What you will do: Scan the entries for lines with the word "PLACEMAT" and copy those lines.

Records for the exercise:
--*--

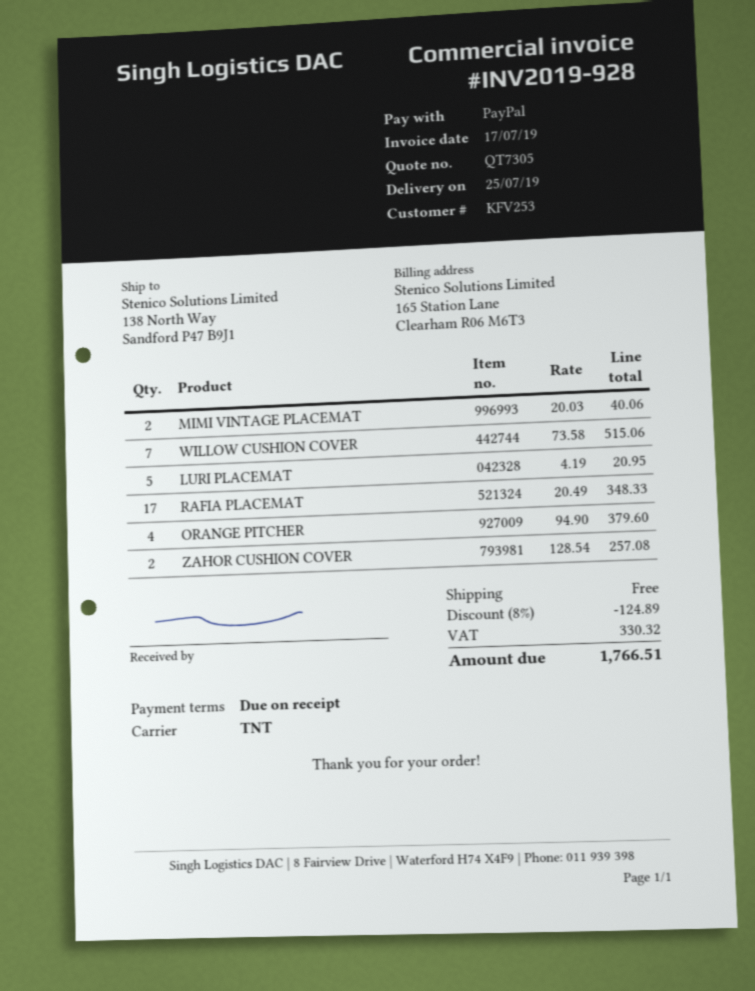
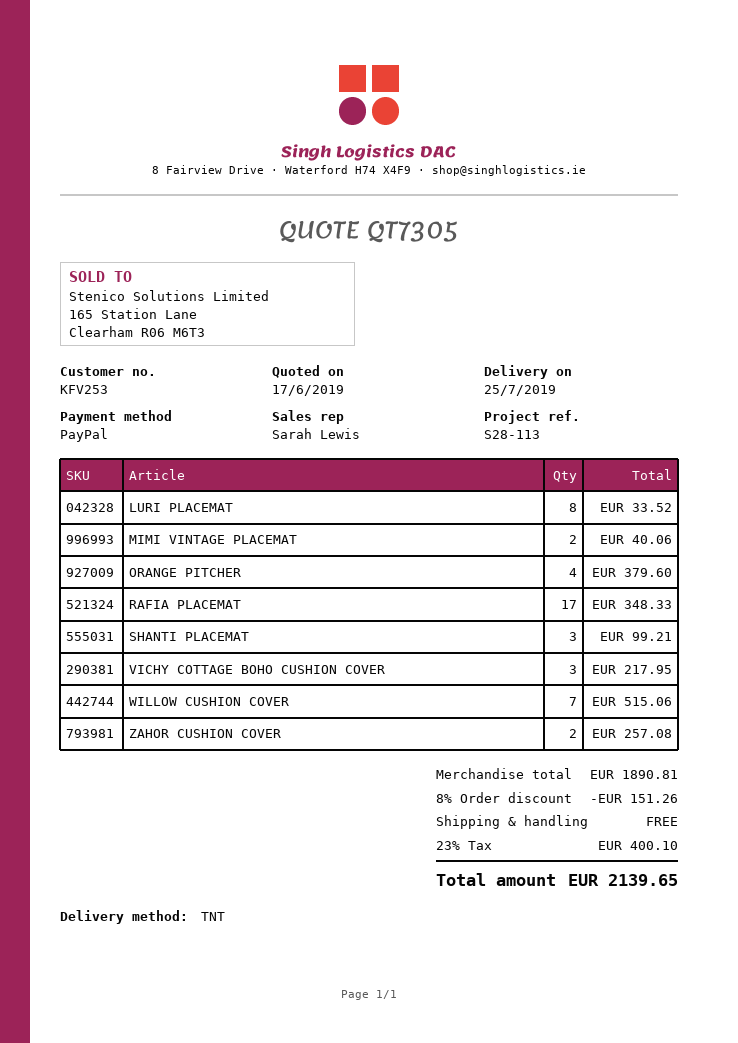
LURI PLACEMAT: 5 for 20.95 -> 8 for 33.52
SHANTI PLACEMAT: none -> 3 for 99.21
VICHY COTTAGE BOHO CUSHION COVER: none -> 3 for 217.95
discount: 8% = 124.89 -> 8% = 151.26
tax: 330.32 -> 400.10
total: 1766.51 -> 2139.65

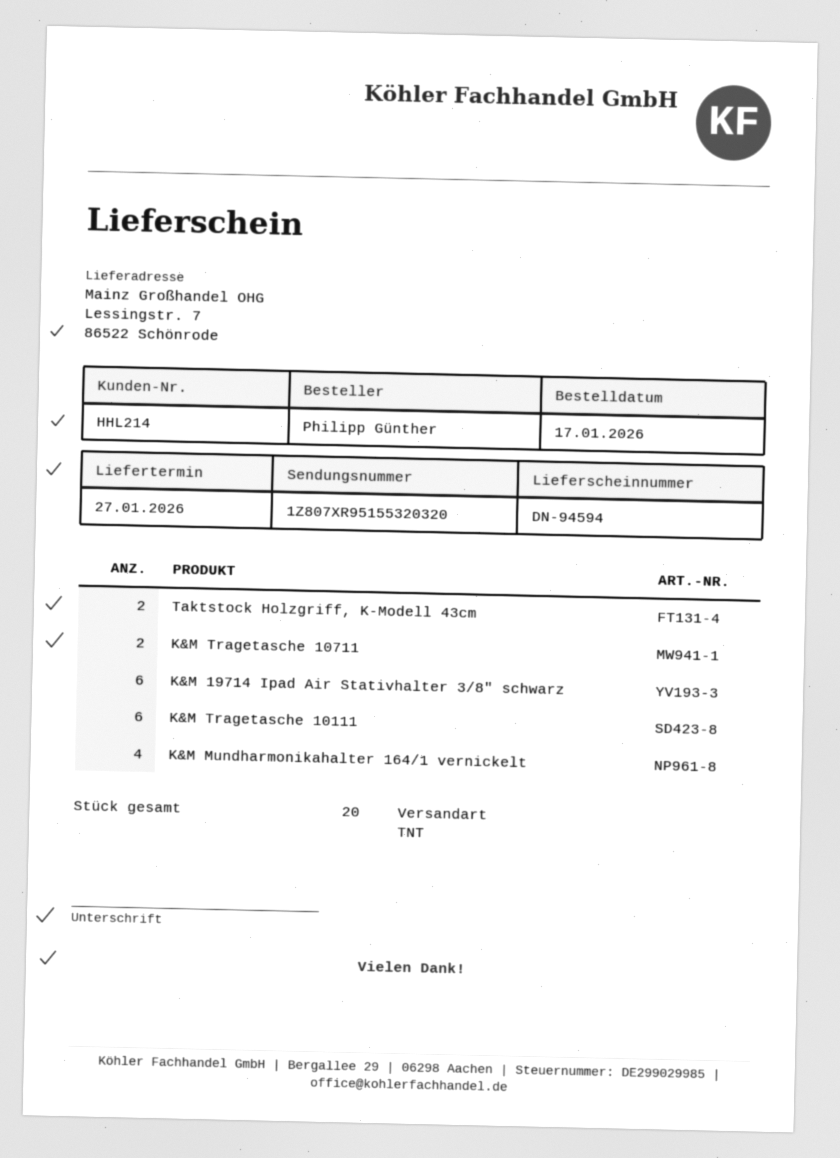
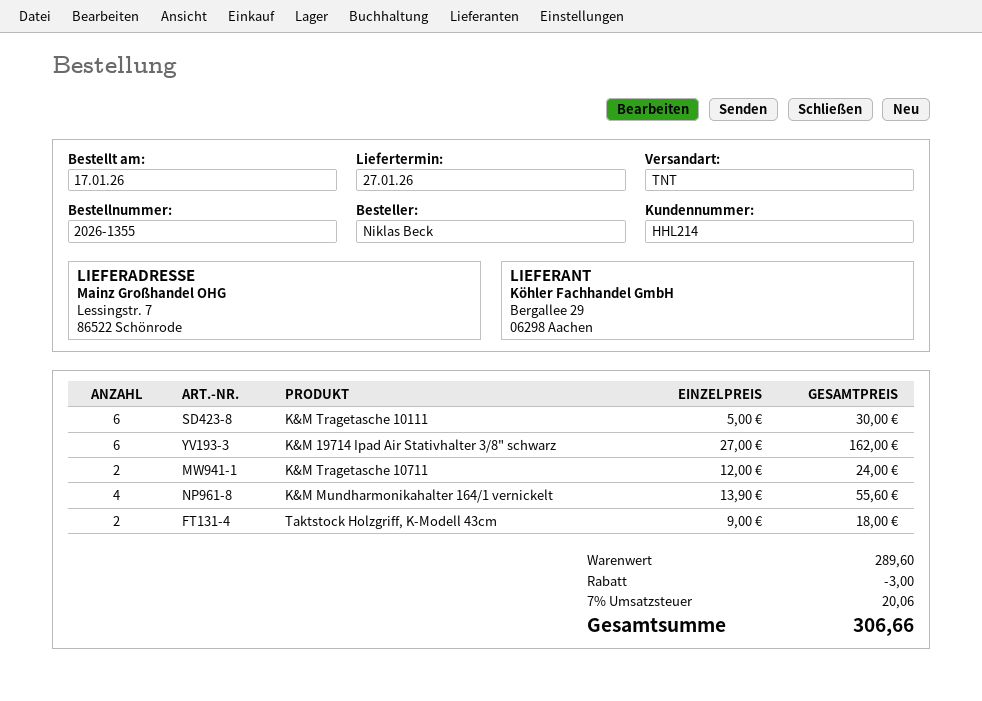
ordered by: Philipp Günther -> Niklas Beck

--*--

Task response:
LURI PLACEMAT: 5 for 20.95 -> 8 for 33.52
SHANTI PLACEMAT: none -> 3 for 99.21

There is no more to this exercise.